I got to really enjoy watching TV with my wife. Every night, I looked forward to viewing our favorite shows, waiting eagerly for the episodes to begin, glass of wine in hand. At first, I'd just need one bottle to savor shows like Bachelor Pad, Kate Plus 8, and Giant Wives and their Little People Husbands. Our nights usually ended with my wife pulling on my arm where I passed out. I'd sometimes wake up the next morning, slumped over the coffee table. One night, while I placed my face just one inch from the television in an effort to appreciate the fine, detailed embroidery on a dress from Say Yes to the Dress, I puked all over the screen, and then lost consciousness, slamming my head against the wet, sloppy image.

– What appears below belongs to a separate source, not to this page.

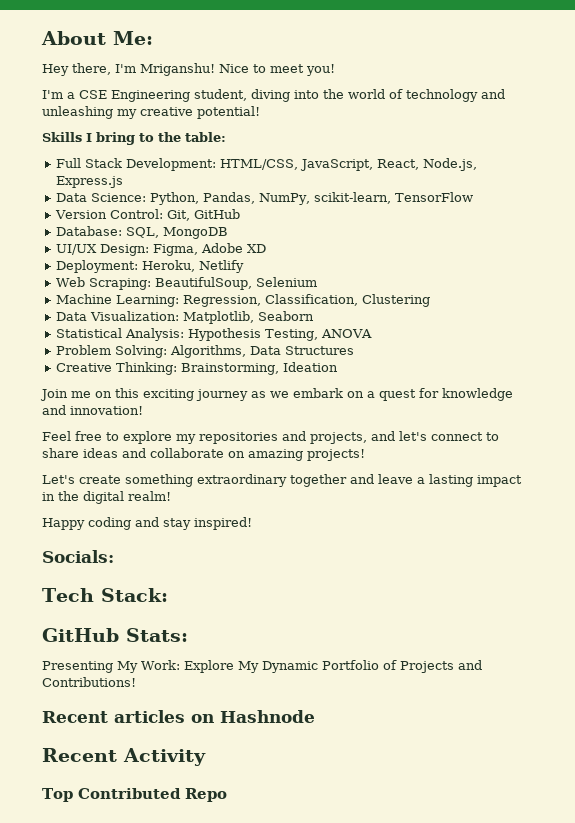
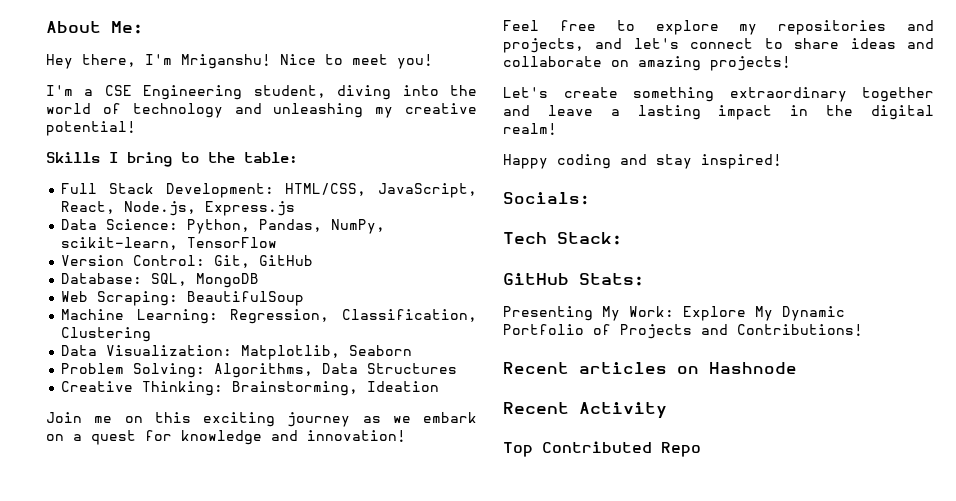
- UI/UX Design: Figma, Adobe XD
- Deployment: Heroku, Netlify
- Web Scraping: BeautifulSoup, Selenium
+ Web Scraping: BeautifulSoup
- Statistical Analysis: Hypothesis Testing, ANOVA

My wife finally suggested that on some nights we might want to watch some of my shows (after the police called, demanding she pick me up at the liquor store where I was on the floor, out for the count). I asked if maybe we could start reconnecting in a class on how to make your own wine. We quit the class after I yelled at the teacher regarding having to wait for the wine to ferment. "But Joe Millionaire in on Dancing with the Stars tonight!" I exclaimed. "He's the closest they'll ever get to what they loosely deem a star. I can't watch that crap without not thinking rationally or not being able to see straight!"

So last night, my wife and I decided to try something new. She watches her shows while I sit beside her, typing away at my laptop, Facebooking, Googling, and laughing my head off at all the wonderful things on the Net that last no longer than thirty seconds. I even made a makeshift bathtub in the middle of the living room with a wheelbarrow, enjoying a luxurious bubble bath while eating cupcakes. I think our marriage might be back on track.

Saturday, September 18, 2010

The Plight of Married Men

Dear Diary,

This past Saturday, my best pal Todd Hubb and I went on a hunger strike after my wife kicked us out of her mother's one bedroom apartment where we were all living (I thought happily). The news crews arrived at around 9am where we were striking in front of our apartment building.

FEMALE REPORTER: So what caused you to go on this hunger strike?

ME: I think I was treated unfairly so I'm going to starve myself until something gives.

FEMALE REPORTER: Does this have anything to do with the fact that your wife has been supporting you and your friend for nine months while you've been unemployed and doing nothing all day?

ME: It has to do with the fact that I'm a man.

MALE REPORTER: How do you figure?

ME: I'm expected to pitch in, pay for a few things, just because I'm male. That logic is from the stoned ages.

FEMALE REPORTER: What about your friend? Is your wife supposed to support him as well?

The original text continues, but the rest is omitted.